Unternehmen, Institutionen und selbst Privatleute können sich gegen Folgeschäden absichern. „Es müssen aber bestimmte Voraussetzungen erfüllt sein. Wer auf seinem Rechner noch mit Windows 7 arbeitet, wird nicht versichert“, sagt Leitermann mit Blick auf Cyberpolicen für Betriebe. Im eigenen Interesse sollten sich Unternehmen damit beschäftigen, wie sie sich gegen mögliche Cyberattacken mit einem modernen IT-System bestmöglich absichern können, rät Ulrich Leitermann: „Komplett schützen kann man sich nicht.“ Gerade deshalb seien Schulungen für Betriebsangehörige so wichtig, die die Signal Iduna gemeinsam mit dem Unternehmen Perseus Technologies ihren Kunden ab sofort als einen Baustein der neuen Cyberpolice anbietet. Perseus arbeitet für mehrere namhafte Versicherungen und nach eigenen Angaben für insgesamt für 9000 Kunden.
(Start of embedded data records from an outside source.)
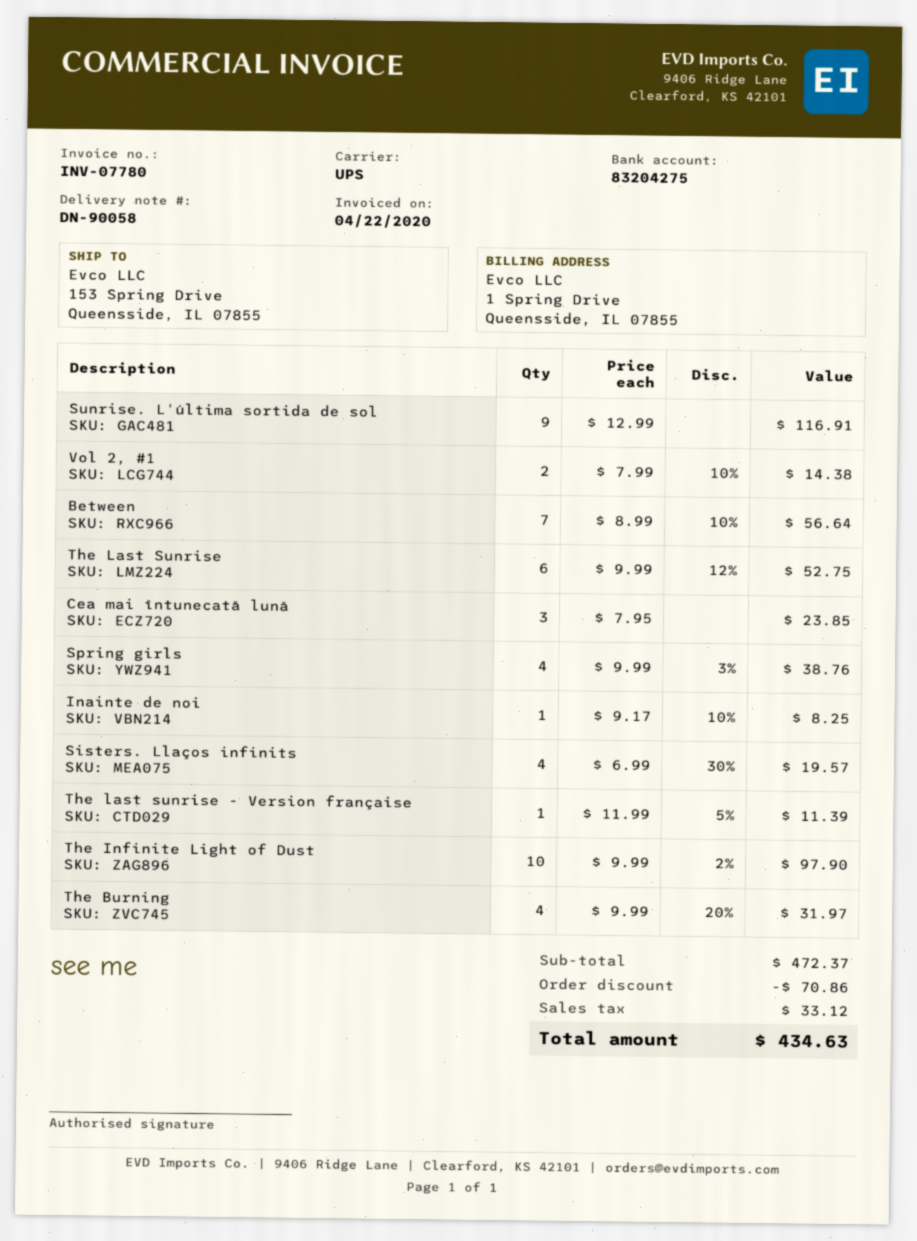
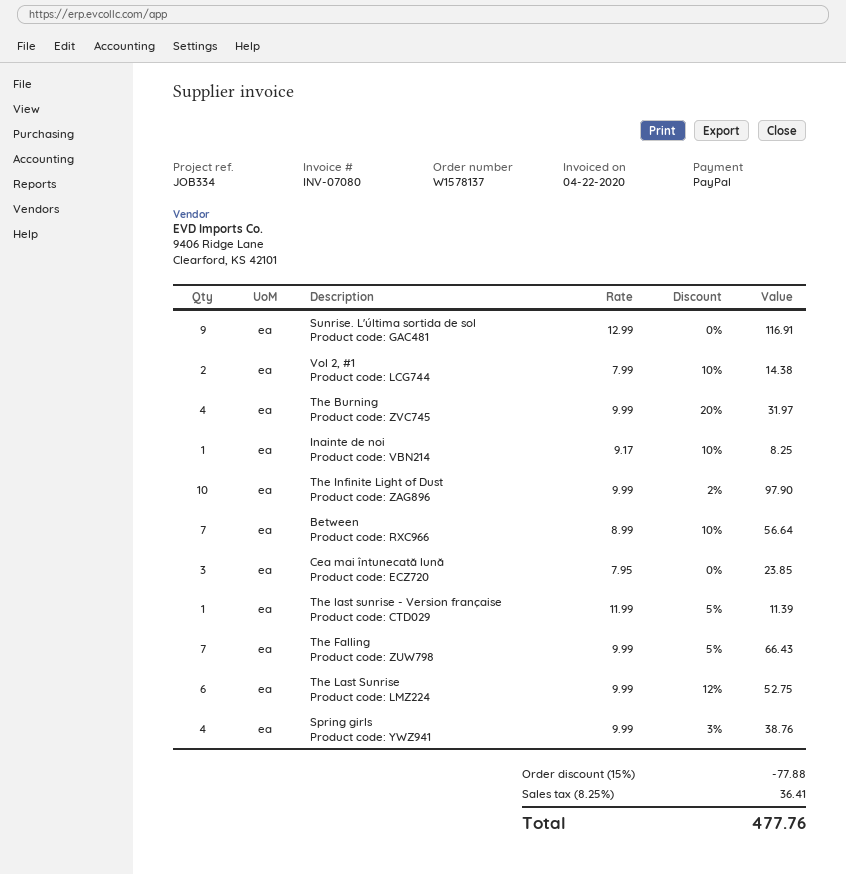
invoice number: INV-07780 -> INV-07080
Sisters. Llaços infinits: 4 x 6.99 - 30% = 19.57 -> none
The Falling: none -> 7 x 9.99 - 5% = 66.43
discount: 70.86 -> 77.88
tax: 33.12 -> 36.41
total: 434.63 -> 477.76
Die IT-Spezialisten versprechen „kurze, spannende Online-Trainings, die Grundwissen rund um Cybersicherheit vermitteln“. Der Dortmunder Versicherer verspricht sich davon ein erhöhtes IT-Sicherheitsbewusstsein und damit weniger Schadenfälle - letztlich wäre dies auch für die Kunden gut.
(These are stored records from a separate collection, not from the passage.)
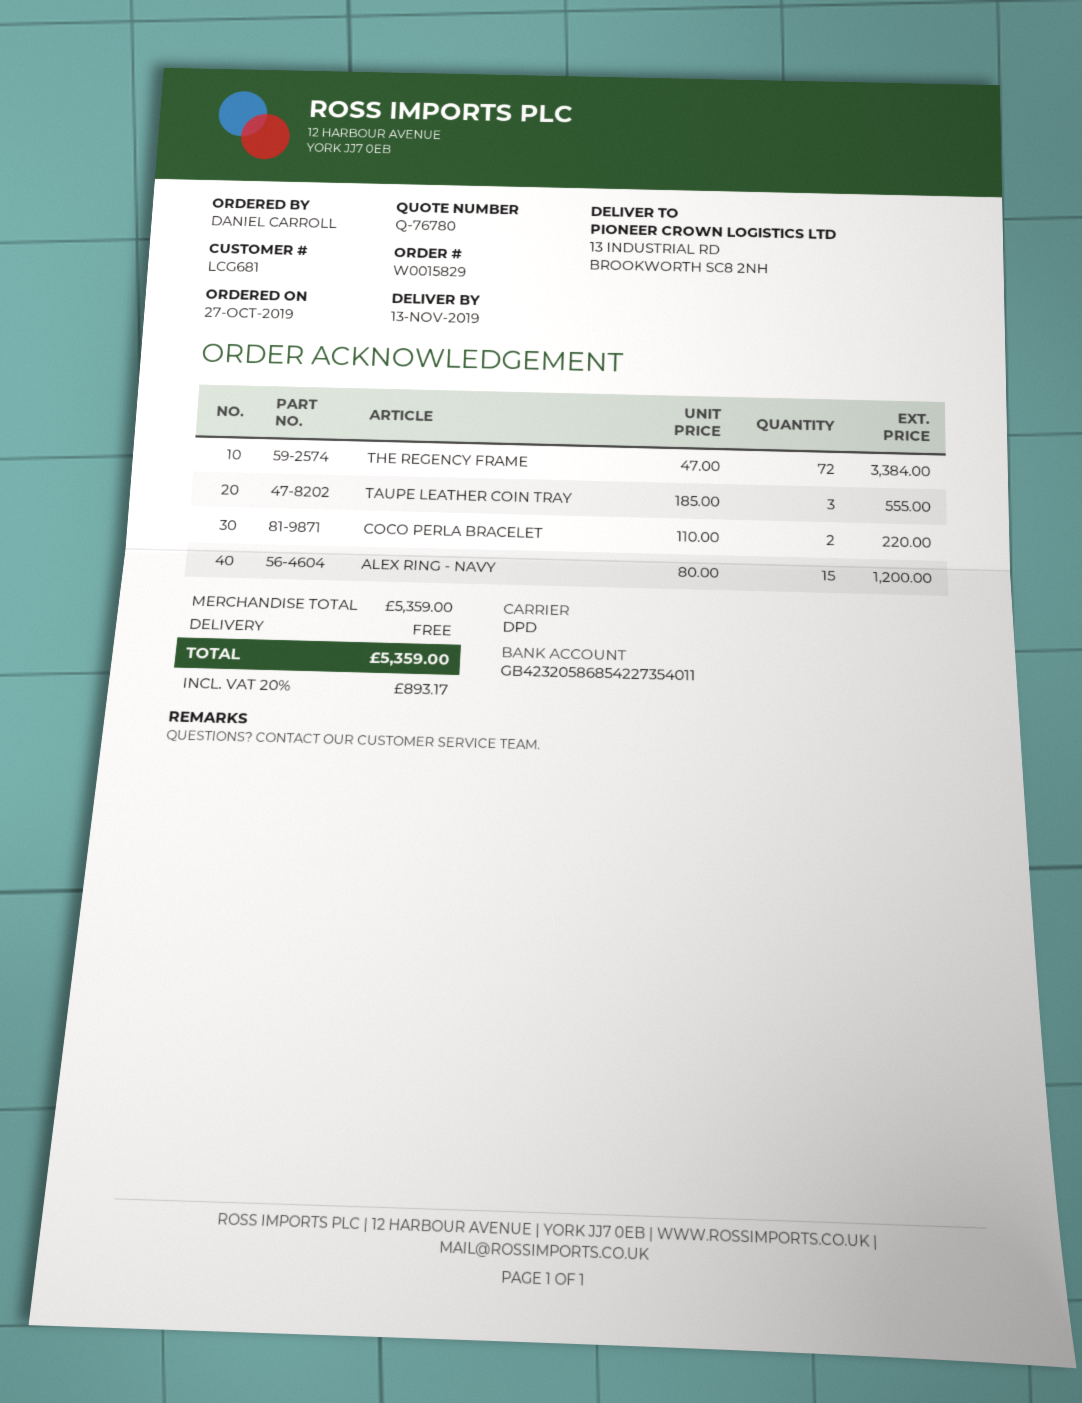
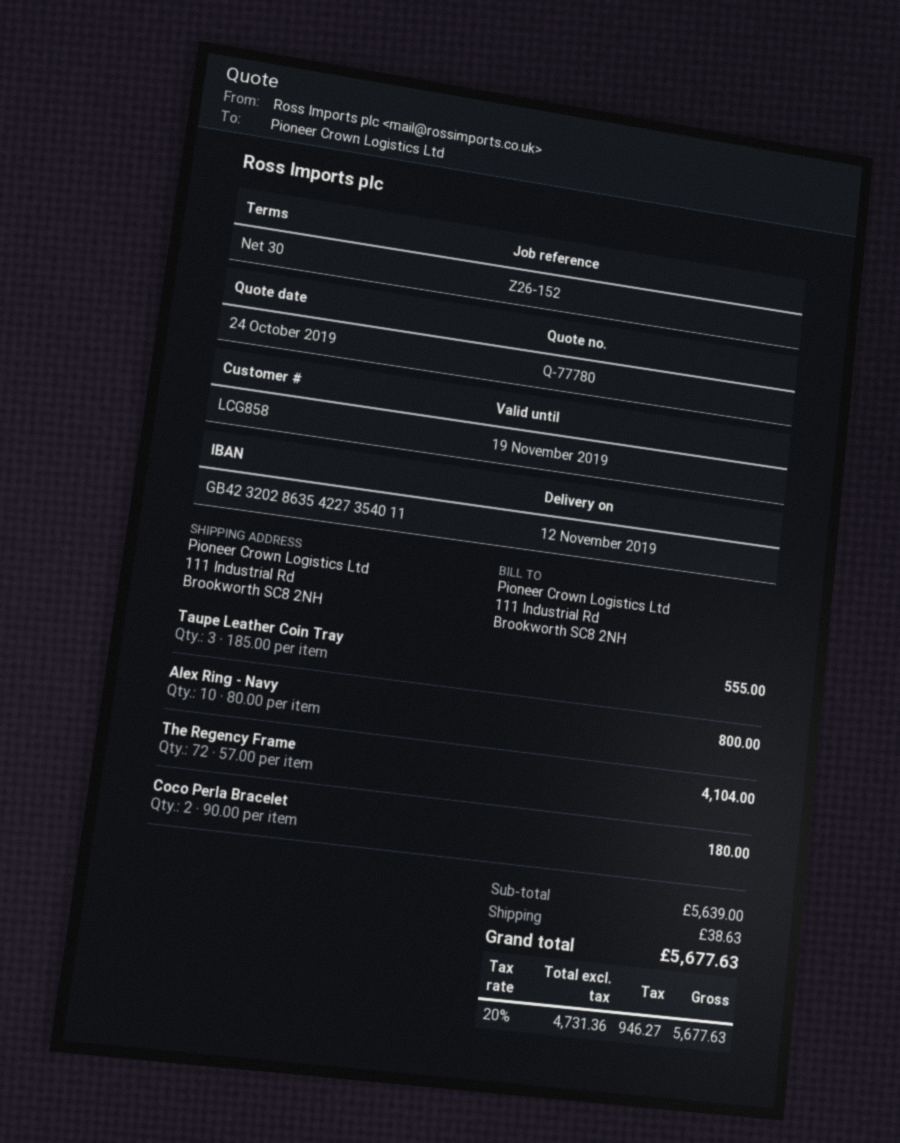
quote number: Q-76780 -> Q-77780
delivery date: 2019-11-13 -> 2019-11-12
customer number: LCG681 -> LCG858
bank account: GB42320586854227354011 -> GB42320286354227354011
ship to: 13 INDUSTRIAL RD, BROOKWORTH SC8 2NH -> 111 Industrial Rd, Brookworth SC8 2NH
THE REGENCY FRAME: 72 x 47.00 = 3384.00 -> 72 x 57.00 = 4104.00
COCO PERLA BRACELET: 2 x 110.00 = 220.00 -> 2 x 90.00 = 180.00
ALEX RING - NAVY: 15 x 80.00 = 1200.00 -> 10 x 80.00 = 800.00
subtotal: 5359.00 -> 5639.00
shipping: 0.00 -> 38.63
tax: 20% = 893.17 -> 20% = 946.27
total: 5359.00 -> 5677.63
Wer auf seinem Rechner noch mit Windows 7 arbeitet, wird bei uns nicht gegen Cyberattacken versichert
Ulrich Leitermann - Vorstandsvorsitzender der Signal Iduna Versicherung

Das fordern Versicherer von ihren Unternehmens-Kunden

Bestimmte Voraussetzungen müssen die Betriebe erfüllen. Es sei ähnlich wie bei einer Feuerversicherung, heißt es beim Dortmunder Versicherer Signal Iduna. Mit Blick auf mögliche Folgen einer Cyberattacke für einen Betrieb liegt dieser Vergleich in gewisser Weise nahe. Ist das System erst einmal infiziert, droht schnell ein Flächenbrand mit Produktionsausfällen bis hin zur Existenzgefährdung - allerdings ist dieser Brand in der Regel weit weniger offensichtlich als ein loderndes Feuer.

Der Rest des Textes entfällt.